━━ Source information

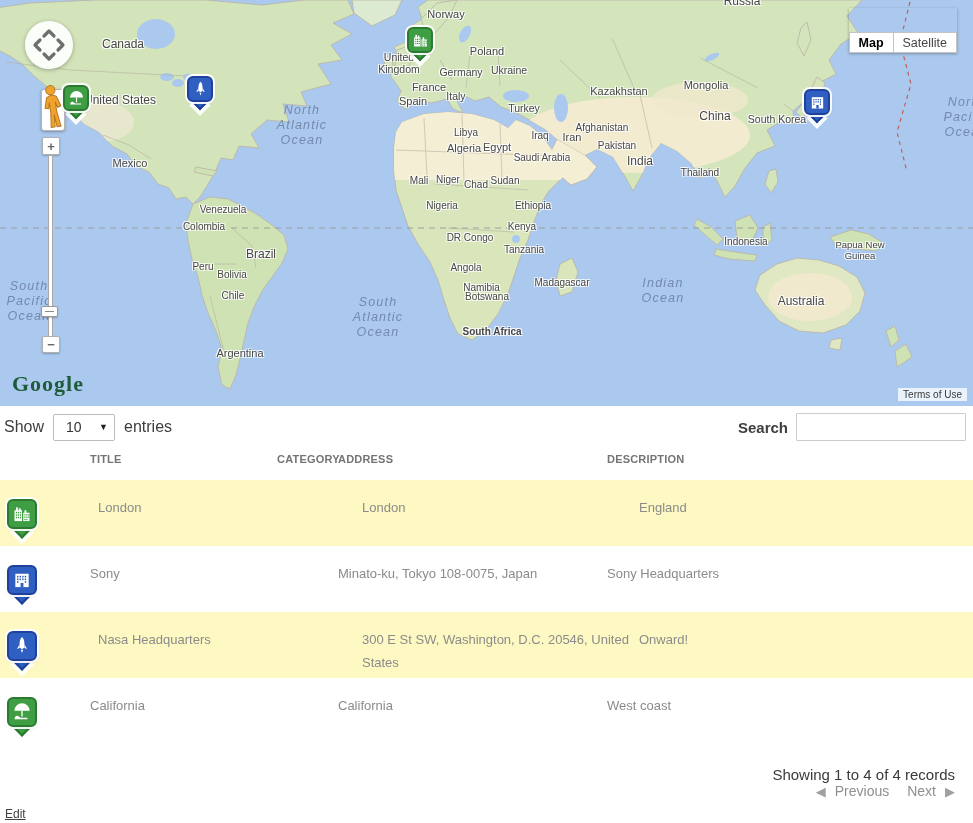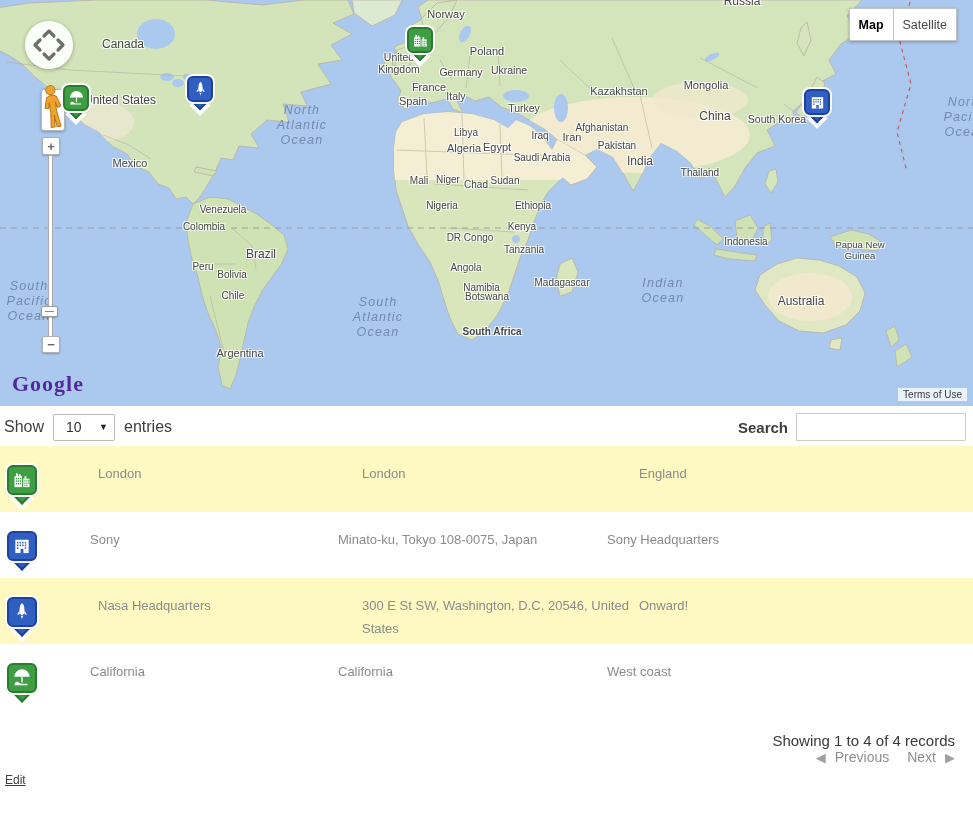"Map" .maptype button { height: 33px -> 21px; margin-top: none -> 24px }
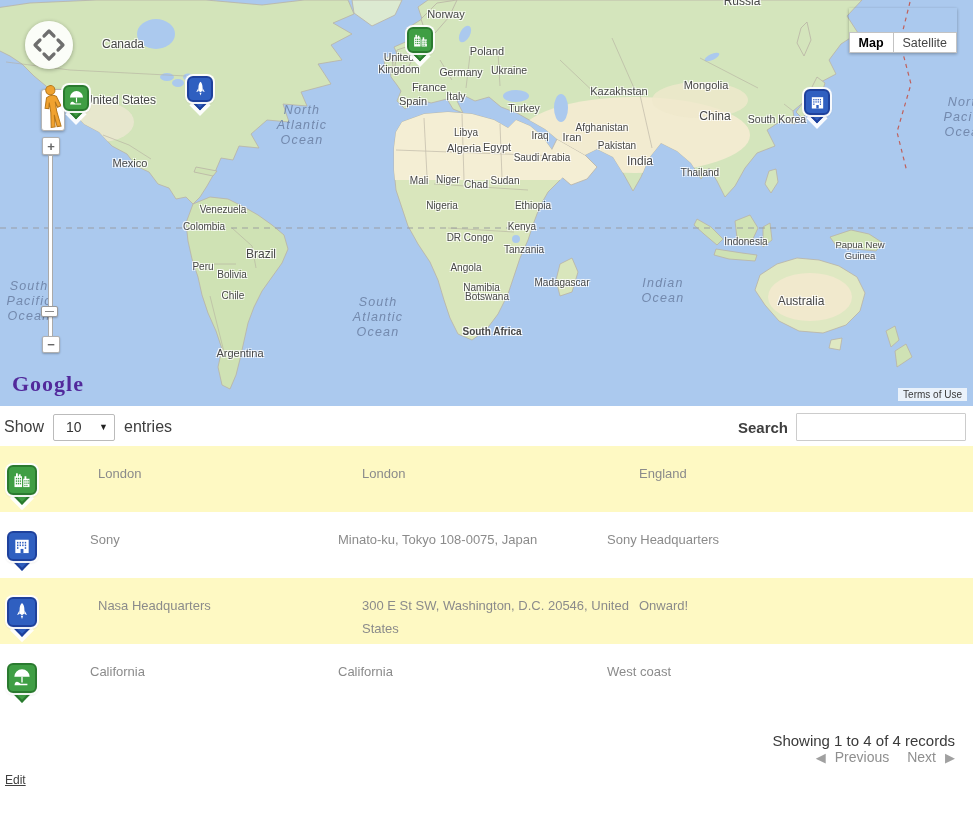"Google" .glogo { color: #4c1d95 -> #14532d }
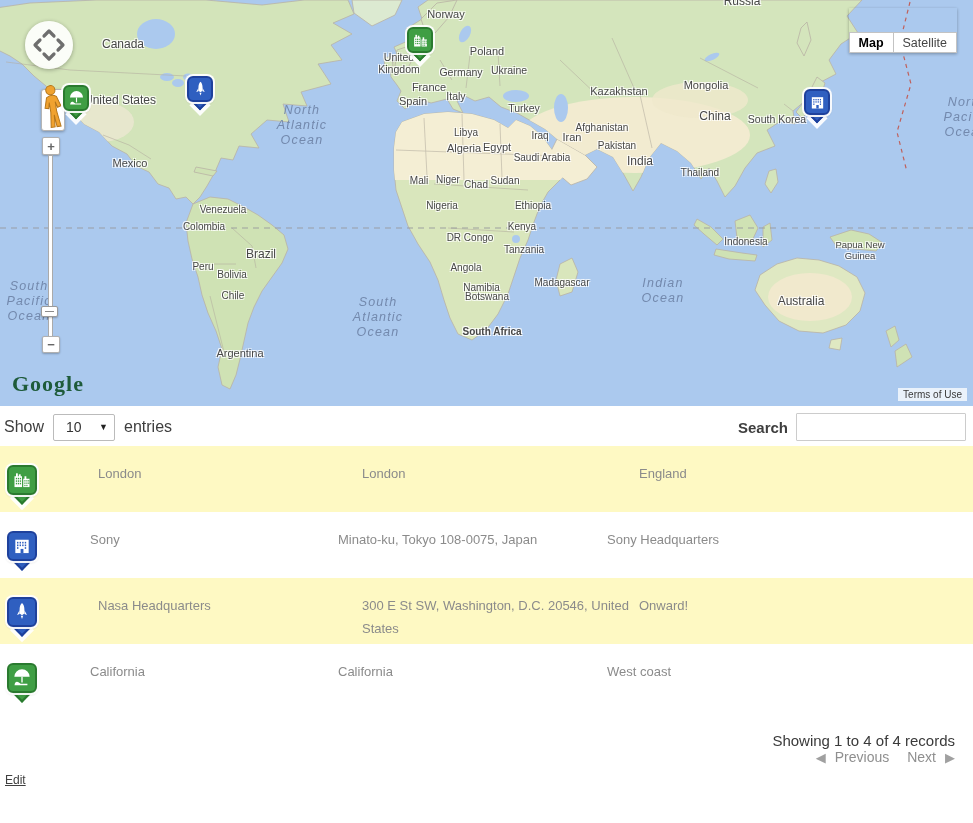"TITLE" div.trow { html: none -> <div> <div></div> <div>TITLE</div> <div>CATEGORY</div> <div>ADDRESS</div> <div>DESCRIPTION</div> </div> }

━━━━
━━ Source information

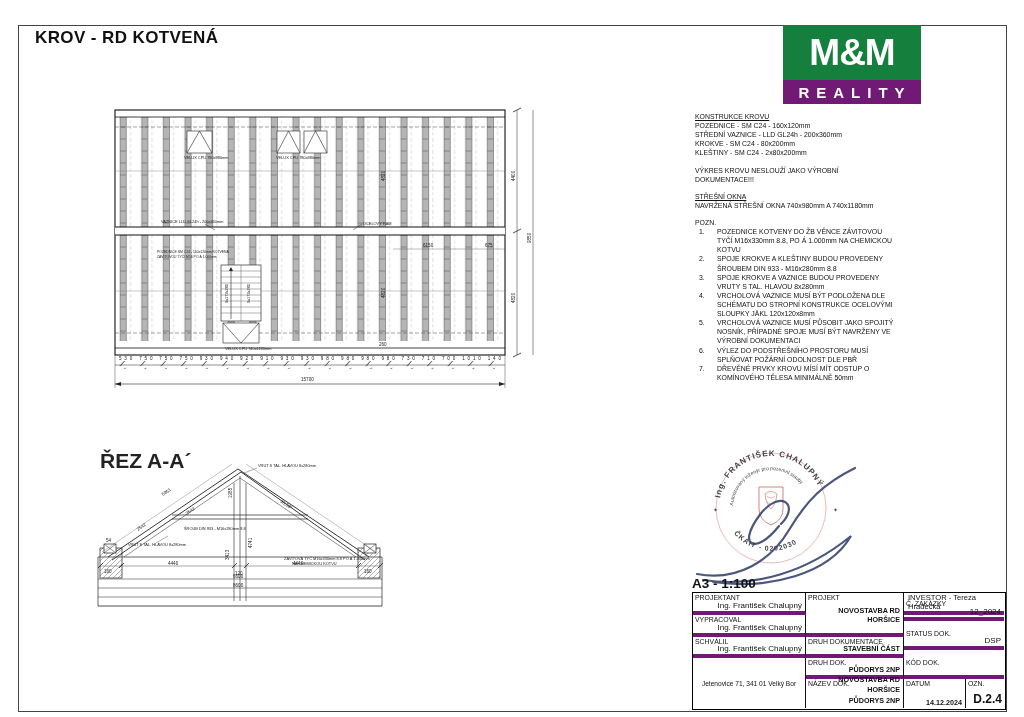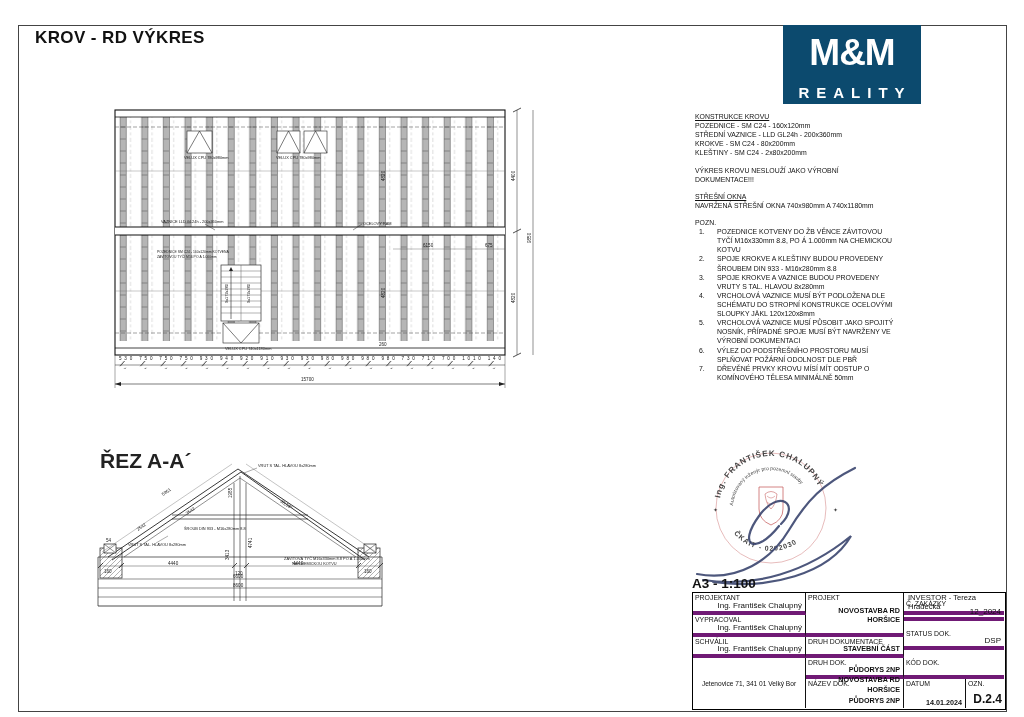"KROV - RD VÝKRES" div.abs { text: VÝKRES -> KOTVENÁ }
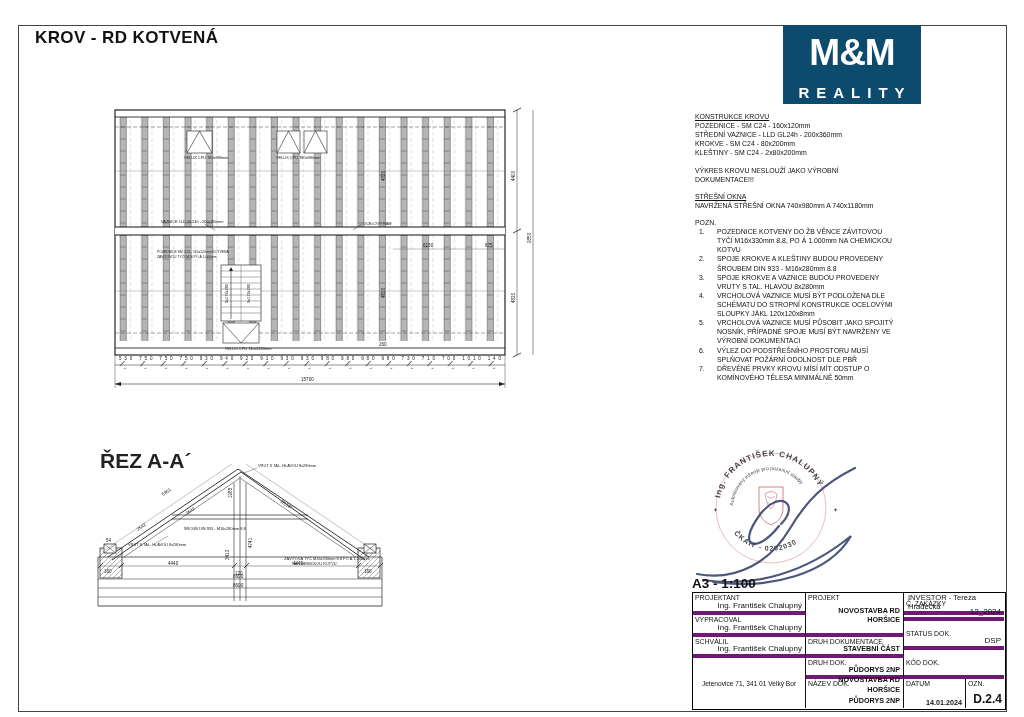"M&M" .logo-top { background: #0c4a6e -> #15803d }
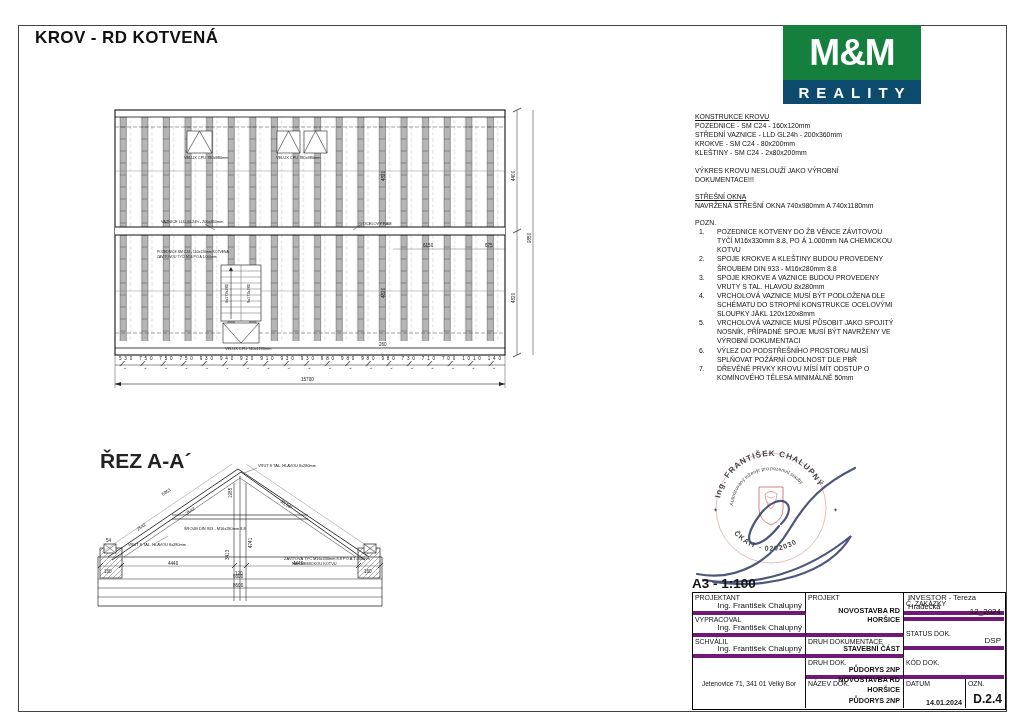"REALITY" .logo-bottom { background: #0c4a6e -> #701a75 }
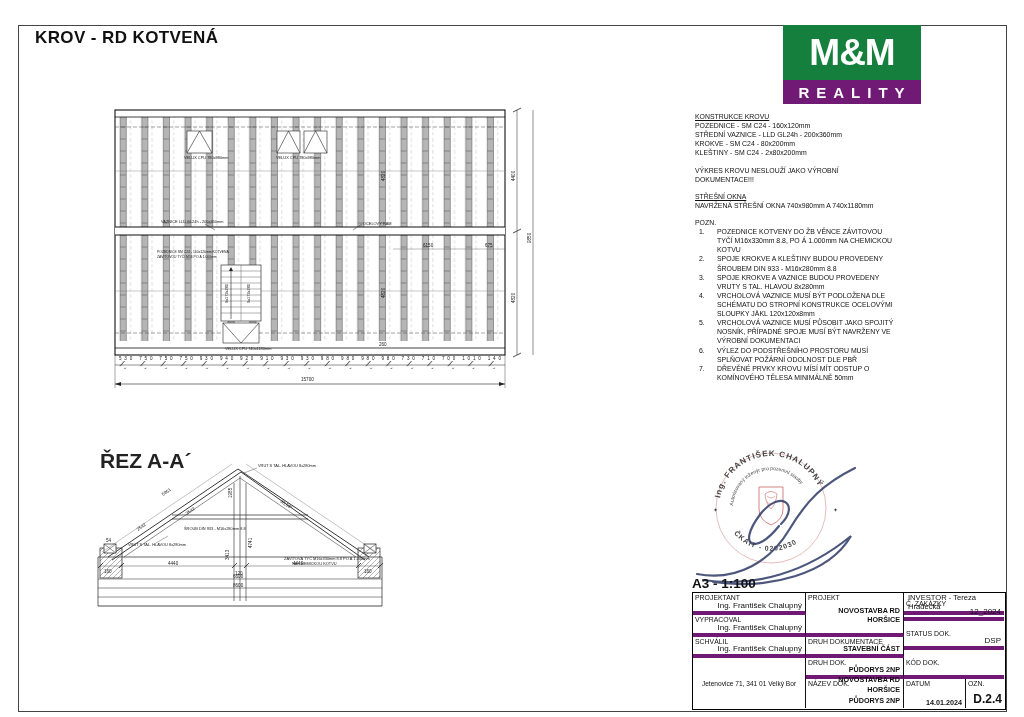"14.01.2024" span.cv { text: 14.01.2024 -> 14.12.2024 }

━━━━

*What the exercise asks*
How would the lines above read from the one with "height: 33px ->" to the one with "html: none ->", inclusive, with no pictures? Write them out exactly.

*Answer section*
"Map" .maptype button { height: 33px -> 21px; margin-top: none -> 24px }
"Google" .glogo { color: #4c1d95 -> #14532d }
"TITLE" div.trow { html: none -> <div> <div></div> <div>TITLE</div> <div>CATEGORY</div> <div>ADDRESS</div> <div>DESCRIPTION</div> </div> }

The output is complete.